Yes, a fairy, named Billy Blind. He is played by comedian and Ted Lasso actor Nick Mohammed with the hair of Joan Jett, the wardrobe of Laurence Llewelyn-Bowen and the voice of Mel B on helium. Billy accompanies Nell (Louisa Harland) on her adventures, acting as a cross between Tinkerbell and Jiminy Cricket. Unless you are under the age of 10 – and if you are, you shouldn’t be watching this, because some scenes are too frightening for young children – you will find the character hellishly annoying.

The character of Nell, though, is something else. Louisa Harland carries the whole series and is sensational. Harland has a gift for physical comedy – she’s best known as dim Orla in Derry Girls – but here she must also play the swashbuckling action heroine and mistress of disguise while mastering a Cockney accent.

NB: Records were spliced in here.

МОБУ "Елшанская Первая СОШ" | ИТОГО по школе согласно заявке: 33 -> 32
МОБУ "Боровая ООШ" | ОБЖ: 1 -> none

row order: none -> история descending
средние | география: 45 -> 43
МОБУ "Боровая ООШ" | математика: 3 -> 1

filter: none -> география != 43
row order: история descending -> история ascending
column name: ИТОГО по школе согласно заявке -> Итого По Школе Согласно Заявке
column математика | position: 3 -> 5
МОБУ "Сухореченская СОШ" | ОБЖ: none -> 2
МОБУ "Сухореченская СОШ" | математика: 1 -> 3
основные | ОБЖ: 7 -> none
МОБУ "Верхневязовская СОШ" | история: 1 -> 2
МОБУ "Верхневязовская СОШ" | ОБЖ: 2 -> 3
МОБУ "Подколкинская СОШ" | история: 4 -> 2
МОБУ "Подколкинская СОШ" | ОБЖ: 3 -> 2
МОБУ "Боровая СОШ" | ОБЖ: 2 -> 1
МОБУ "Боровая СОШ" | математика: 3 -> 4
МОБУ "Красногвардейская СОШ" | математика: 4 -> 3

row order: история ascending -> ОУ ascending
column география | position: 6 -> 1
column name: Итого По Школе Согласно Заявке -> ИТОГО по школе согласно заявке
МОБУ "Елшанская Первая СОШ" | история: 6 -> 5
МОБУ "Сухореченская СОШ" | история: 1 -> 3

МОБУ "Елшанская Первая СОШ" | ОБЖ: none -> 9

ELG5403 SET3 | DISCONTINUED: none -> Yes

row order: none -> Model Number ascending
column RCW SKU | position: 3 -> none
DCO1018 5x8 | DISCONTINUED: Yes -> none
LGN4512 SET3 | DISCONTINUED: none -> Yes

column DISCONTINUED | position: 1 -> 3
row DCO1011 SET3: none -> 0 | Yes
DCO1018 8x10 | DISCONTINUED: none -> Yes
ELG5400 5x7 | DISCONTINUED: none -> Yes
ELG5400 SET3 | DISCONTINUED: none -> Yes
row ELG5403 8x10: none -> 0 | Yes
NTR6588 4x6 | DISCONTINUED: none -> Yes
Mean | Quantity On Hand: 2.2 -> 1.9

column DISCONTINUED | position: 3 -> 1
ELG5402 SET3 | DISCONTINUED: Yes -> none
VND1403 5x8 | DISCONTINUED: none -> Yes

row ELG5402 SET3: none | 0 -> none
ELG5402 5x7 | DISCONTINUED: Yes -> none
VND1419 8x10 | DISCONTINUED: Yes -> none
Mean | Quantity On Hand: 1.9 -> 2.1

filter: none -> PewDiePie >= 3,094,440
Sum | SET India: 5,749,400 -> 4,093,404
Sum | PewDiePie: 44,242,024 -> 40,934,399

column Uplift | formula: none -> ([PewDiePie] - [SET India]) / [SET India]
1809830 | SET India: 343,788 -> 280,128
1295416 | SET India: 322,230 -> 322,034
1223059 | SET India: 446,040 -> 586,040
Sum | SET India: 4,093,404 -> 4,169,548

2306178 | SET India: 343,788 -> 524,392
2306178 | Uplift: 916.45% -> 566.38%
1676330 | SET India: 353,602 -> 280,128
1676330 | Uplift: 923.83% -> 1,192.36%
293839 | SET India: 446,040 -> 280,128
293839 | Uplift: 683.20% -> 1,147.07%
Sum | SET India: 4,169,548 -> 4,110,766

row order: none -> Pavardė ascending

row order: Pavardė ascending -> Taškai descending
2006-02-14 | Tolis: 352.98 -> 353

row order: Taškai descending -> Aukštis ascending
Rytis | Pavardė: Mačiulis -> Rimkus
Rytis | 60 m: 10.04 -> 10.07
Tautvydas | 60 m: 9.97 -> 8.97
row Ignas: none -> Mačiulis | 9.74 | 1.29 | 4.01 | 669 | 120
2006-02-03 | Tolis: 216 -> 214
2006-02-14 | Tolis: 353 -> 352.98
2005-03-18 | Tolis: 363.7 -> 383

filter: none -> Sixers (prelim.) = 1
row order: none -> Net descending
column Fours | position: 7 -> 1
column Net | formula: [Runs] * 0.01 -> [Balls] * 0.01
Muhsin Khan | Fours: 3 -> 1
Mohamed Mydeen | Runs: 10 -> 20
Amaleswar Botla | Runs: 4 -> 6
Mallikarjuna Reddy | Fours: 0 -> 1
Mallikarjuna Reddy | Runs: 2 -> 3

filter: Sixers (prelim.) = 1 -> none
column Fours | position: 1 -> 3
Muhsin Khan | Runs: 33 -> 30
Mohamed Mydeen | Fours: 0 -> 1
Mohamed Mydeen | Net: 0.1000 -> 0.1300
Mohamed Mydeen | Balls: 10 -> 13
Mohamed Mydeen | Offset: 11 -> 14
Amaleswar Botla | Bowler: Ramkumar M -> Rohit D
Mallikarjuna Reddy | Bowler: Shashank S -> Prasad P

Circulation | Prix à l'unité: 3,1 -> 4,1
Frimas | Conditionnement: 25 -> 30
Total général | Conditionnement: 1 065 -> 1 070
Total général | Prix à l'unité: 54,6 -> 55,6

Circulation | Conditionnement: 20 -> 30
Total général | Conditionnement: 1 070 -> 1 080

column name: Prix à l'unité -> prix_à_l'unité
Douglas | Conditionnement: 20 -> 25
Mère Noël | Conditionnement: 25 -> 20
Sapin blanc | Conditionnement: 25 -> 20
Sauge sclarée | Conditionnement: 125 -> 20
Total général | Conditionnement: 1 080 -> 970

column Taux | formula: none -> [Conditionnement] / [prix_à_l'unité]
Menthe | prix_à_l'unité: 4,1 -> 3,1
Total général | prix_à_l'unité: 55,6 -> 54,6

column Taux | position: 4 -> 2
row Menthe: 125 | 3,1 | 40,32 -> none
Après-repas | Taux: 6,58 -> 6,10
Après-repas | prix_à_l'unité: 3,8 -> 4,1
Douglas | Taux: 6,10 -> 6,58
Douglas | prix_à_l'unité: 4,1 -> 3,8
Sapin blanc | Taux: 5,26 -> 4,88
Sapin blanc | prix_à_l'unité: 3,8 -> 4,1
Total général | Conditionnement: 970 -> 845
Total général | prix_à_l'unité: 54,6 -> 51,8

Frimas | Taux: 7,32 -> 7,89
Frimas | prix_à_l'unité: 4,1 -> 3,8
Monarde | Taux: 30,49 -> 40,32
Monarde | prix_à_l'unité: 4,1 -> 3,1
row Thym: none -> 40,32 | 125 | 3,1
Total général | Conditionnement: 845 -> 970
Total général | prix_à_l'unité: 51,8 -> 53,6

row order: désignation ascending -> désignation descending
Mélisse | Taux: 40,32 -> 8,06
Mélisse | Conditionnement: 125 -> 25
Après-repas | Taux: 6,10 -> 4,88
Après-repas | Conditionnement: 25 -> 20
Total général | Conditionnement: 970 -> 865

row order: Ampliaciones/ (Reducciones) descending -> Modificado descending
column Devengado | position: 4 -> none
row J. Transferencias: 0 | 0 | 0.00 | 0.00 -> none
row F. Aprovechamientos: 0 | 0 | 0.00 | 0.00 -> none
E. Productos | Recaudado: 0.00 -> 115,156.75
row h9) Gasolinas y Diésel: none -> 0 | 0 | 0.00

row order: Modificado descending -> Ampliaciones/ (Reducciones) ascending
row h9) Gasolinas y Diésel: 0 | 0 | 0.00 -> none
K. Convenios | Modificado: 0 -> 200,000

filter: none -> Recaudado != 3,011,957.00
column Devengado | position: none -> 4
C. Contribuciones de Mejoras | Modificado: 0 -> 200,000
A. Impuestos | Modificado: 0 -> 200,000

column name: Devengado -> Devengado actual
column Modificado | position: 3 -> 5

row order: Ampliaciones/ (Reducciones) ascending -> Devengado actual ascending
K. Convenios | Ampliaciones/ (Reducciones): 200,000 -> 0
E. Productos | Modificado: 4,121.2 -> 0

The plot starts off simply, as Nell returns home to her family after years away. Held up at gunpoint by a gang (this is Tottenham in 1705, please insert your own joke here about how little things have changed), she suddenly finds herself possessed of otherworldly strength and skill, able to stop bullets with her bare hands and dispatch attackers with balletic ease. Before long, she is accused of a crime she didn’t commit and is forced to go on the run with her sisters and a former slave (Enyi Okoronkwo), making a living through highway robbery.

It is a Disney-esque blend of history, comedy and fantasy. Nell must evade both the forces of the law and evil spirits, the latter conjured by Adrian Lester as the malevolent Earl of Poynton. Perhaps it’s aimed at a young adult audience. But as entertainment it doesn’t quite work. The script isn’t afraid to lean into silliness, with Joely Richardson – the biggest name in the cast – playing an eccentric newspaper owner named Lady Eularia Moggerhanger.

The opening episode is strong, grounding the story in Nell’s family life. The further we get into the supernatural stuff, though, the more it feels like a rejected episode of Doctor Who. A truly memorable heroine is left battling through a script that isn’t worthy of her.